Welcome to The Minute of Spin, a bite-sized music segment in which we explore a single song that came to define an entire band. Unfortunately, we can't afford the rights to the songs we spotlight, so you won't actually hear the song. But you're welcome to listen to it here.

Certain songs you hear today, they just sound so quaint.  There’s an adventurous spirit to them, a sense of breaking rules, of pushing boundaries.  Then there are songs that purport to do that, but don’t really make a lot of sense.  Then there are songs that don’t make a lot of sense, but are great songs anyway, despite themselves.  In late 1979, an English band called The Vapors released “Turning Japanese,” a song that seems to be about obsessive love, but really, is about something much sweeter.  I think.

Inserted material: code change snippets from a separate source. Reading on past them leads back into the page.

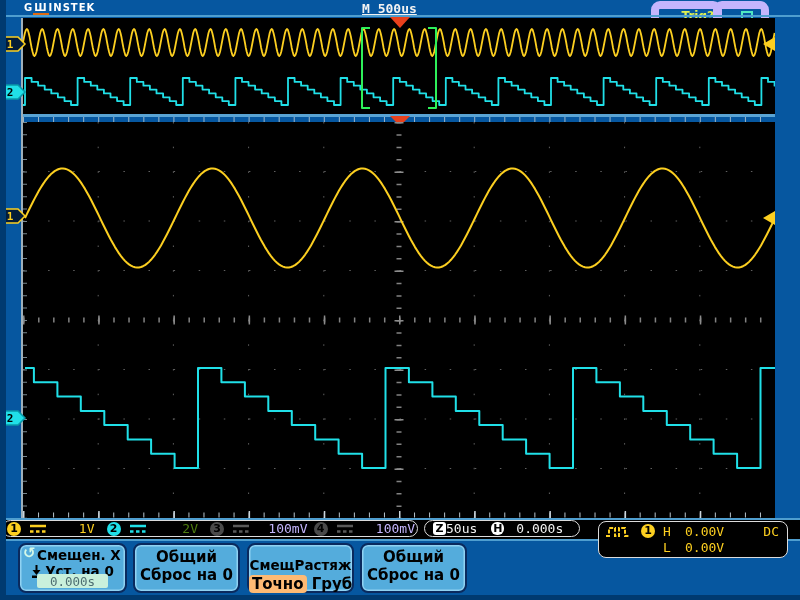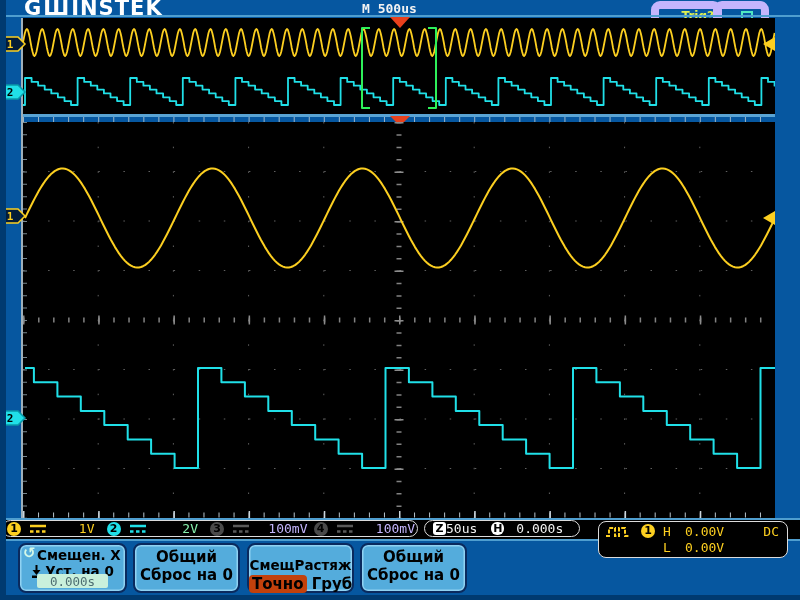"GШINSTEK" .brand { font-size: 21px -> 10px }
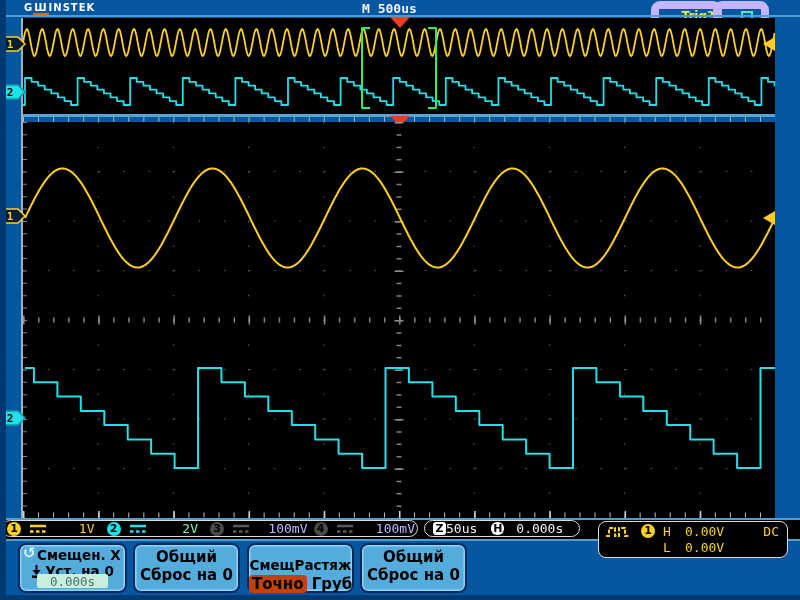"M 500us" .tb-label { text-decoration: none -> underline }
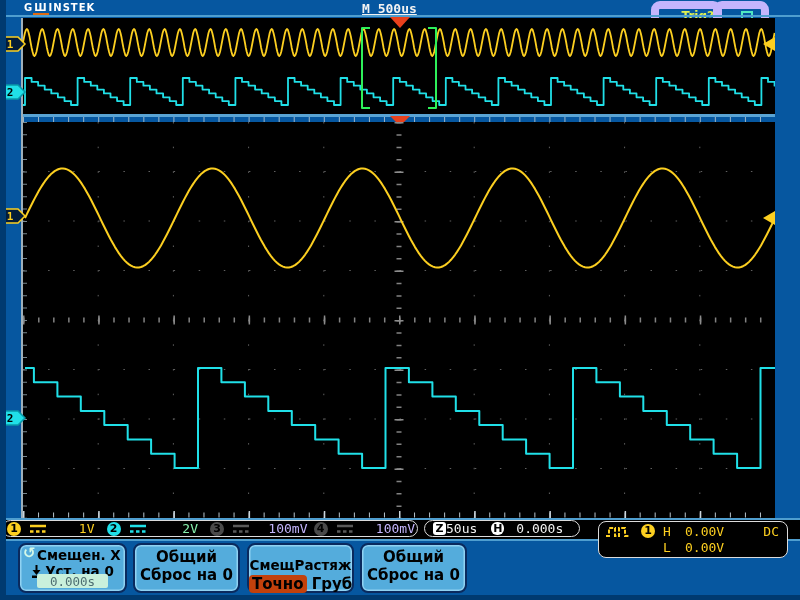"2V" .col-c { color: #86efac -> #4d7c0f }
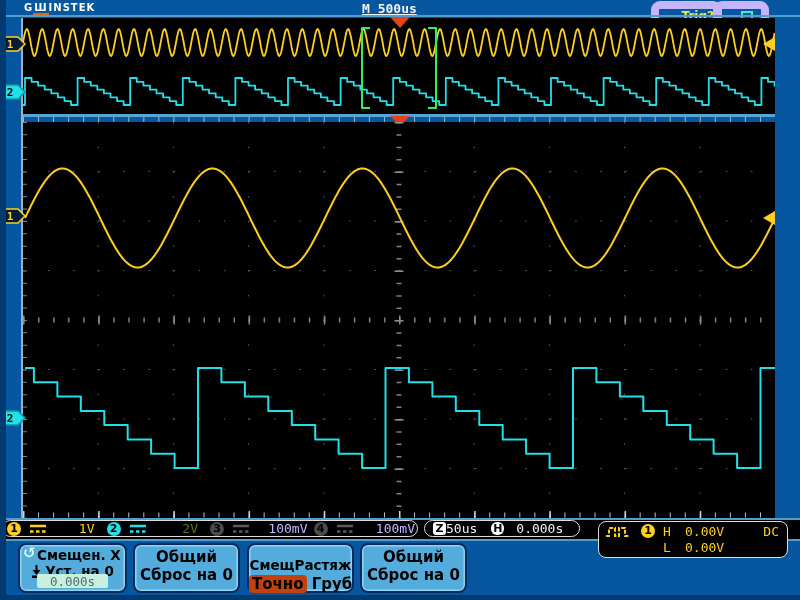"Точно" .hl { background: #c2410c -> #fdba74 }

“Turning Japanese” is about a guy who may be in jail who stares at a picture of himself and someone he loves.  He kisses the picture when there’s no one around, and he wants an X-ray so he can look at his loved one from the inside.  It’s got all the makings of a classic creepy obsessive love song, except for one thing:  our protagonist is turning Japanese.  What does it mean?  Some have speculated that the song’s about orgasm, but not according to songwriter Dave Fenton, lead guitarist and vocalist for The Vapors. “Turning Japanese,” Fenton said, “is all the clichés about angst and youth and turning into something you didn't expect to.”  Whatever the song’s about, it’s catchy as hell, and after hitting #3 hit in the UK, the song reached #36 in the States, clearly a first for a song about changing nationalities.

Sadly, after their 1979 album New Clear Days, the one that featured Turning Japanese, the Vapors only released one more record, which failed to chart, and broke up shortly thereafter. The song has since become a new wave classic, with covers by artists as diverse as Liz Phair, Incubus, SCTV, Coldplay, and yes, Kirsten Dunst.